Records to use
====

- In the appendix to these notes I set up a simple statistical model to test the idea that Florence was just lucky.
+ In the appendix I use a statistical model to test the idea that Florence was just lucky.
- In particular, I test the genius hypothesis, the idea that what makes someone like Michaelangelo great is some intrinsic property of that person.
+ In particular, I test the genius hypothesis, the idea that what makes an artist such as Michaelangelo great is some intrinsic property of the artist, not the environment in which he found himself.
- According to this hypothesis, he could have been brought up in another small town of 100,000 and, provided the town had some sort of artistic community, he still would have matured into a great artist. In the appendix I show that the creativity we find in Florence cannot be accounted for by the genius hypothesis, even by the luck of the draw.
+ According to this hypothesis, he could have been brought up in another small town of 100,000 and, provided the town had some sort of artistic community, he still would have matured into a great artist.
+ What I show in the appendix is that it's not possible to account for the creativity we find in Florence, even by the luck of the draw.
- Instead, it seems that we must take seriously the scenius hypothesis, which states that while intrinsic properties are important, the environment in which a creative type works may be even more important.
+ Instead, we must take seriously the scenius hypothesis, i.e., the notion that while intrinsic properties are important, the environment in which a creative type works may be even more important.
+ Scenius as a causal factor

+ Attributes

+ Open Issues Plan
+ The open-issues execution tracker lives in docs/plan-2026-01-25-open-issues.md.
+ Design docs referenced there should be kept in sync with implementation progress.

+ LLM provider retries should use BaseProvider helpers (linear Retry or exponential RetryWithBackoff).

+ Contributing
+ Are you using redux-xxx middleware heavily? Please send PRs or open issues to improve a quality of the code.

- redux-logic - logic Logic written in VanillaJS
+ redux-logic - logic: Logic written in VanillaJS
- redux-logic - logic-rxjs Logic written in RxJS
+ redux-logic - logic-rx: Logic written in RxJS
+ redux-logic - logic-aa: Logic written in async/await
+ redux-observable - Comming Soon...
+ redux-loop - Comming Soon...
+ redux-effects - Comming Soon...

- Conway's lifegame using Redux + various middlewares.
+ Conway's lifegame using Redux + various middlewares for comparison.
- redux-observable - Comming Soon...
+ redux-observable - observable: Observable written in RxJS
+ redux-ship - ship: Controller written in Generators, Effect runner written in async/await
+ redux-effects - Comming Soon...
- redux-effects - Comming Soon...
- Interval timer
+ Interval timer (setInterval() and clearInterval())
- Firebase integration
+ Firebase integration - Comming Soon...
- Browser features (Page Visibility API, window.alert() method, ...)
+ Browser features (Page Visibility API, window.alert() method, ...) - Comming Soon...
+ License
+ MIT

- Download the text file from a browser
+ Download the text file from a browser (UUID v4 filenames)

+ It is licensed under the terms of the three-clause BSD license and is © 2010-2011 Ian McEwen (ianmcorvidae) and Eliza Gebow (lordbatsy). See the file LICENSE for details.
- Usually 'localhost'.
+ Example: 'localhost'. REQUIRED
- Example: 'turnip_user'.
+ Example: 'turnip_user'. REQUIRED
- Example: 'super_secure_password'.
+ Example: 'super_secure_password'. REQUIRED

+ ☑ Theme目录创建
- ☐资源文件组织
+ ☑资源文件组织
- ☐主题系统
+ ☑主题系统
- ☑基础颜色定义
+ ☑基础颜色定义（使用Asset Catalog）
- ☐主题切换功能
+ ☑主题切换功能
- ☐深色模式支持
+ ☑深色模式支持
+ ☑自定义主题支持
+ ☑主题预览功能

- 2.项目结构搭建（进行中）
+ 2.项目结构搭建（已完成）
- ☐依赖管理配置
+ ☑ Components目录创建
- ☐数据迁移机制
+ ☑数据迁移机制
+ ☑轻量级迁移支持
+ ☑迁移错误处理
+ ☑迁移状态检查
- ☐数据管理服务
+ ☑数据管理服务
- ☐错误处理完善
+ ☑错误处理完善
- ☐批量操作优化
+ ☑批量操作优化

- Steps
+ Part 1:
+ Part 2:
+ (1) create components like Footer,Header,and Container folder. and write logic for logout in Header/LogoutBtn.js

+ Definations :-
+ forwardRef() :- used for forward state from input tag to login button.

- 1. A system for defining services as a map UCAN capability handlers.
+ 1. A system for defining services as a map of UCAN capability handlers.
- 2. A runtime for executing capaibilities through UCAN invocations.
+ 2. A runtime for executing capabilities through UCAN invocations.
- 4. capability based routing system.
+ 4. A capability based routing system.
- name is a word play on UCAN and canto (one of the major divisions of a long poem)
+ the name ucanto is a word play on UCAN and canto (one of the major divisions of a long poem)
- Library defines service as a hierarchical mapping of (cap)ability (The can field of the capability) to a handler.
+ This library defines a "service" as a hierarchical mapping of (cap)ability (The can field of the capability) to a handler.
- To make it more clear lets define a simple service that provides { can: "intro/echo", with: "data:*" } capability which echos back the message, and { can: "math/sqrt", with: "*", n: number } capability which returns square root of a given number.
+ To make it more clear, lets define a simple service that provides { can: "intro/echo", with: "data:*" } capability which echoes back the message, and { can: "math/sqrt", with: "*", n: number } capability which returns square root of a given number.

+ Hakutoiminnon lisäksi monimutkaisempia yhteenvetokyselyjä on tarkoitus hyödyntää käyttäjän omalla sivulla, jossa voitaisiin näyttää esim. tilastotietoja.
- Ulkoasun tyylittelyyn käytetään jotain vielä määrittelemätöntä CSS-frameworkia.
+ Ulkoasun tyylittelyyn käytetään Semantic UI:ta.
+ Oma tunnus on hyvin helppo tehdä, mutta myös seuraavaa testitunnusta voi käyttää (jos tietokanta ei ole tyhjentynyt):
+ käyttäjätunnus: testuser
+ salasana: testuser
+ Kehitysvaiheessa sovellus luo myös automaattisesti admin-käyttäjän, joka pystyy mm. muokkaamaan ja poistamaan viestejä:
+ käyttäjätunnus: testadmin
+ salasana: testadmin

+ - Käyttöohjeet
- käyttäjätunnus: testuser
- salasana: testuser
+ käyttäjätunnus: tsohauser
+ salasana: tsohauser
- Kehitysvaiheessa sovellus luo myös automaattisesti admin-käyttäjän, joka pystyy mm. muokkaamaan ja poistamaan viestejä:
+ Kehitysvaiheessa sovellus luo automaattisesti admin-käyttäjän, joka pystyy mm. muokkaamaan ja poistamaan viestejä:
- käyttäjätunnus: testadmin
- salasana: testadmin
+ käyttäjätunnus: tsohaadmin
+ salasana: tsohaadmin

====

To do
Copy each line of the preceding data that contains the string "take".

Reply to the exercise
- Instead, it seems that we must take seriously the scenius hypothesis, which states that while intrinsic properties are important, the environment in which a creative type works may be even more important.
+ Instead, we must take seriously the scenius hypothesis, i.e., the notion that while intrinsic properties are important, the environment in which a creative type works may be even more important.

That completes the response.